Man of Steel

Quick rate: sick of politics? go watch this! you’ll feel a lot better!

–###*** Usual potential spoiler alert ***###—

For those new readers of my blog, I always stick that up there, so that I don’t have to think about not spoiling anything, and just writing my mind.

You may have already figured out the story frame that this movie uses based off the trailers. It wraps the origin of Superman in the storyline of ‘first contact’, and ‘the outsider’. Unlike earlier takes on Superman, where he is usually seen fairly early on as a clearly benevolent figure and loved and accepted quickly, the initial reaction to him here is usually fear, a match to the fear and mistrust that have clouded our horizons since 9/11. The army is wary of him, Lois at first wants to expose his existence, but to those he has saved, he is a guardian angel, who goes as mysteriously as he comes. It is particularly germane in the current American political climate, with their attempt at immigration reform, and I suspect that this may have been deliberate. “I grew up in Kansas, I’m as American as it gets.” “I just want to help.” etc. It probably makes it germane in our political environment too. In addition, this goes on within another frame – choice and determinism. Earth and Krypton are set as different worlds culturally (as well as the obvious technologically and other obvious ways, like, it’s flippin somewhere else!), where Krypton’s children are genetically reared into strict castes and moulded into their role in society, whereas, well, our children can make themselves what they want to be, in theory anyway. Kal was not born in a genetic birthing chamber, but naturally, i.e. inside mum, and so his existence is a direct rejection of the decadent state of Kryptonian society, and a symbol of freedom and hope of a new start that his father, Jor-el (played by Russell Crowe), will send to Earth. It is this freedom that makes Kal choose Earth over Krypton. This aspect also plays into the American immigration debate.

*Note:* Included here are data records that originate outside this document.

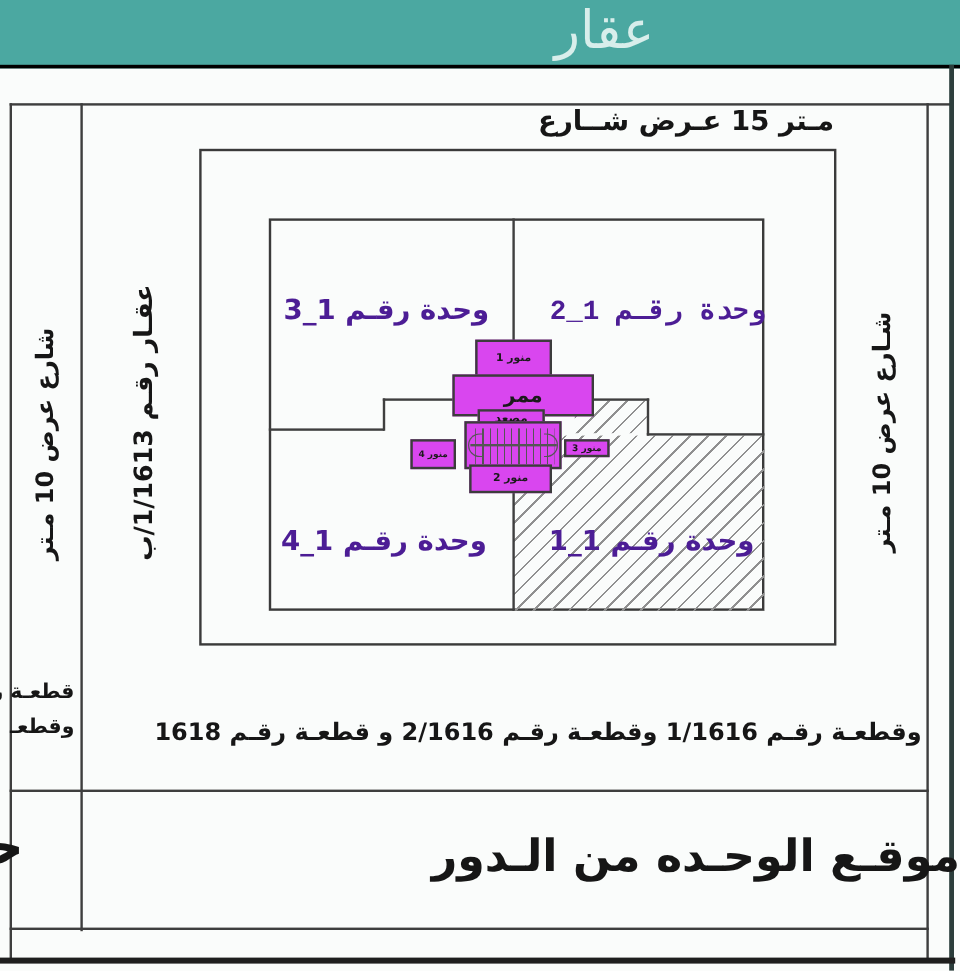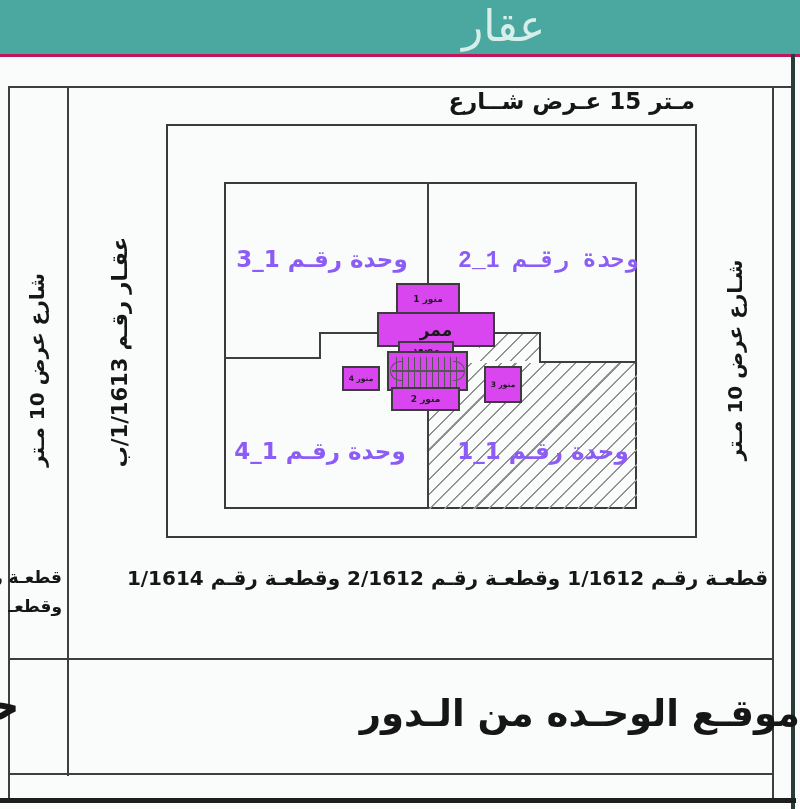--- a/index.html
+++ b/index.html
@@ -6,7 +6,7 @@
   body{font-family:"DejaVu Sans",sans-serif;}
   #canvas{position:relative;width:800px;height:809px;background:#fafcfb;overflow:hidden;}
   
-  .banner{position:absolute;left:0;top:0;width:800px;height:54px;background:#4ba8a1;border-bottom:3px solid #be185d;}
+  .banner{position:absolute;left:0;top:0;width:800px;height:54px;background:#4ba8a1;border-bottom:3px solid #000000;}
   .banner-title{position:absolute;left:462px;top:0px;font-size:44px;color:#d8eeeb;direction:rtl;}
   
   .ln{position:absolute;background:#3e3e3e;}

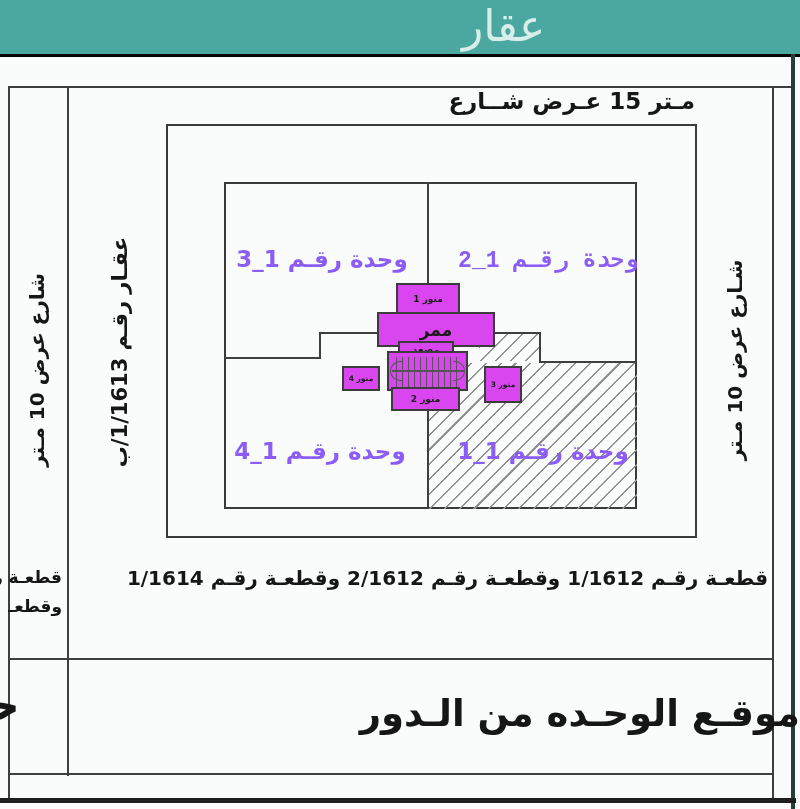--- a/index.html
+++ b/index.html
@@ -29,7 +29,7 @@
         border-radius:10px 0 0 10px;box-sizing:border-box;background:transparent;}
   .arcR{position:absolute;right:1px;top:8px;width:12px;height:20px;border:1.5px solid #555;border-left:none;
         border-radius:0 10px 10px 0;box-sizing:border-box;background:transparent;}
-  .ulabel{position:absolute;font-weight:bold;font-size:23px;color:#8b5cf6;text-align:center;
+  .ulabel{position:absolute;font-weight:bold;font-size:23px;color:#4c1d95;text-align:center;
           direction:rtl;white-space:nowrap;z-index:4;}
   .plots-line{position:absolute;right:32px;direction:rtl;text-align:right;font-weight:bold;
               font-size:20px;color:#161616;white-space:nowrap;}

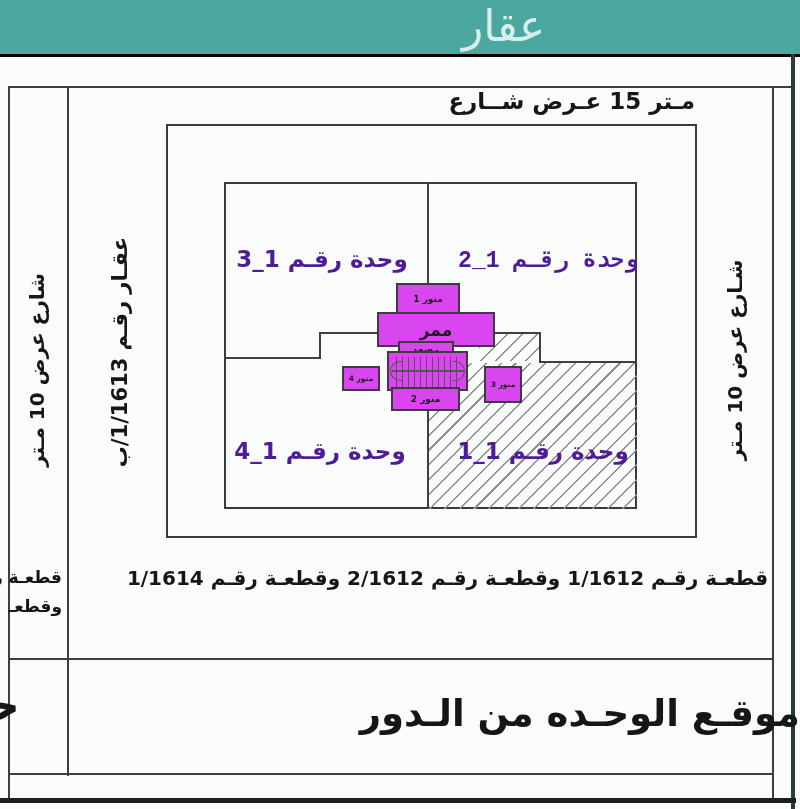--- a/index.html
+++ b/index.html
@@ -97,7 +97,7 @@
   <div class="cbox" style="left:342px;top:366px;width:38px;height:25px;font-size:7.5px;">
       <span>منور 4</span>
     </div>
-  <div class="cbox" style="left:484px;top:366px;width:38px;height:37px;font-size:7.5px;text-align:right;">
+  <div class="cbox" style="left:470px;top:366px;width:38px;height:15px;font-size:7.5px;text-align:right;">
       <span>منور 3</span>
     </div>
   <div class="cbox" style="left:391px;top:387px;width:69px;height:24px;font-size:9px;">

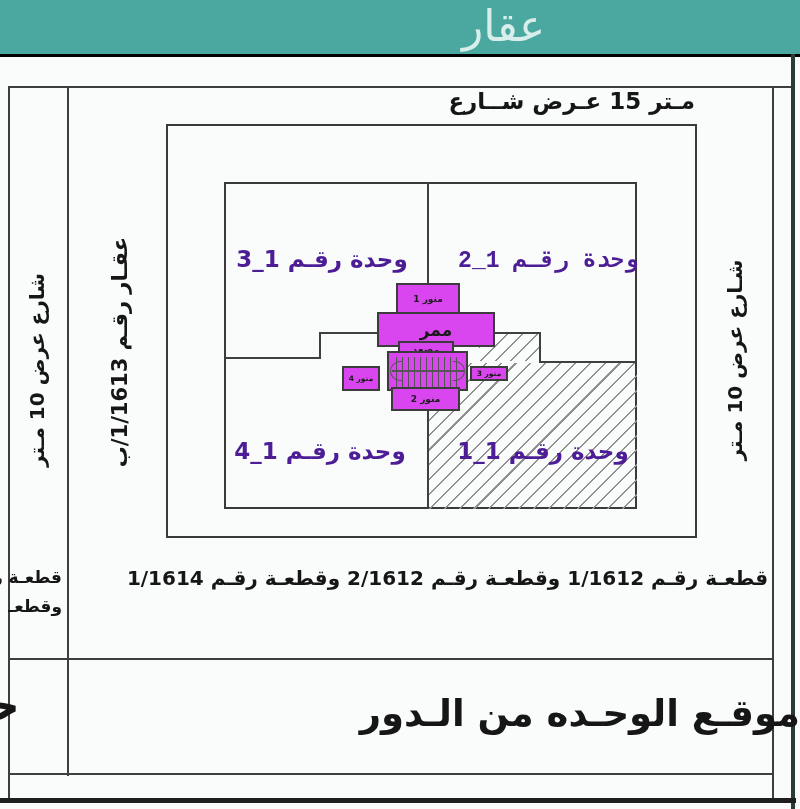--- a/index.html
+++ b/index.html
@@ -109,7 +109,6 @@
   <div class="ulabel" style="left:210px;top:438px;width:220px;">وحدة رقـم 1_4</div>
   <div class="ulabel" style="left:433px;top:438px;width:220px;">وحدة رقـم 1_1</div>
 
-  <div class="plots-line" style="top:566px;">قطعـة رقـم 1/1612 وقطعـة رقـم 2/1612  وقطعـة رقـم 1/1614</div>
 
   <div class="htext" style="left:150px;top:686px;width:650px;font-size:37px;line-height:56px;">موقـع الوحـده من الـدور</div>
 

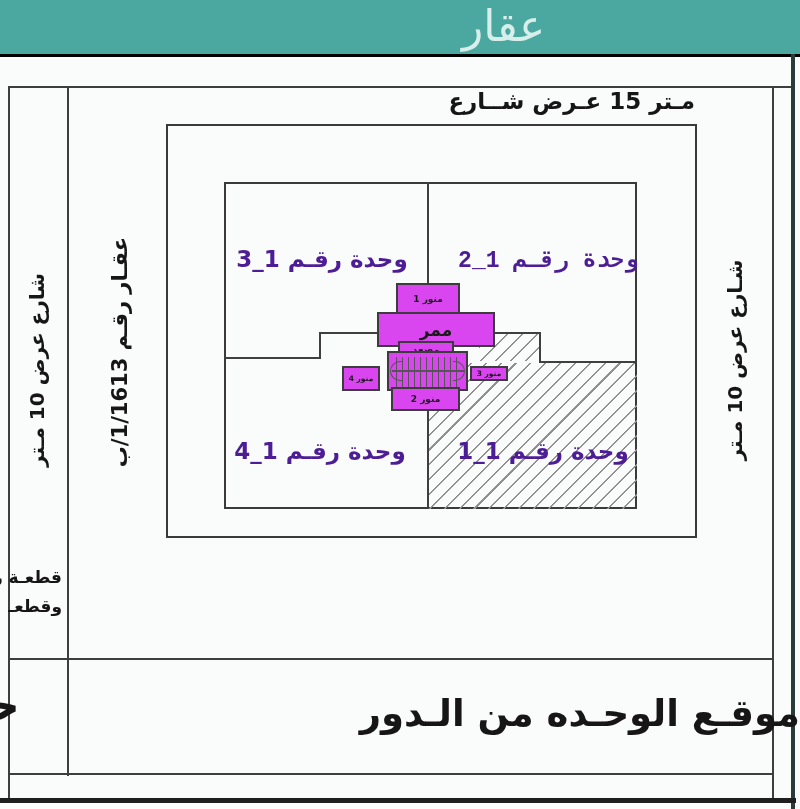--- a/index.html
+++ b/index.html
@@ -109,6 +109,7 @@
   <div class="ulabel" style="left:210px;top:438px;width:220px;">وحدة رقـم 1_4</div>
   <div class="ulabel" style="left:433px;top:438px;width:220px;">وحدة رقـم 1_1</div>
 
+  <div class="plots-line" style="top:598px;">وقطعـة رقـم 1/1616 وقطعـة رقـم 2/1616 و قطعـة رقـم 1618</div>
 
   <div class="htext" style="left:150px;top:686px;width:650px;font-size:37px;line-height:56px;">موقـع الوحـده من الـدور</div>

If you wanted to sum up the theme of the movie in a word, it’d be trust. The question of trust is thrown around everywhere, and it is the question of trust that is at the centre of the acceptance or the rejection of the outsider.

On top of all that, there are a whole bunch of other things to notice: the off-cited parallels to Jesus – Superman is 33 years old at this point, *wink wink*; in one scene, I swear they deliberately shot to make Henry Cavill to look very much like Christopher Reeve; other random homages and references, even to the Hulk in one small scene.

The combat effects and fight scene scripting is very good. The way they show it makes it look and feel very much super-powered beings are going at it at each other, and what that might actually be like. I did like that they had a rather large Kryptonian for Supes to fight, ala Superman II.

All in all, this movie is an enjoyable, well produced, well scripted, reboot of Superman. I can’t wait to see what they’d do for a sequel.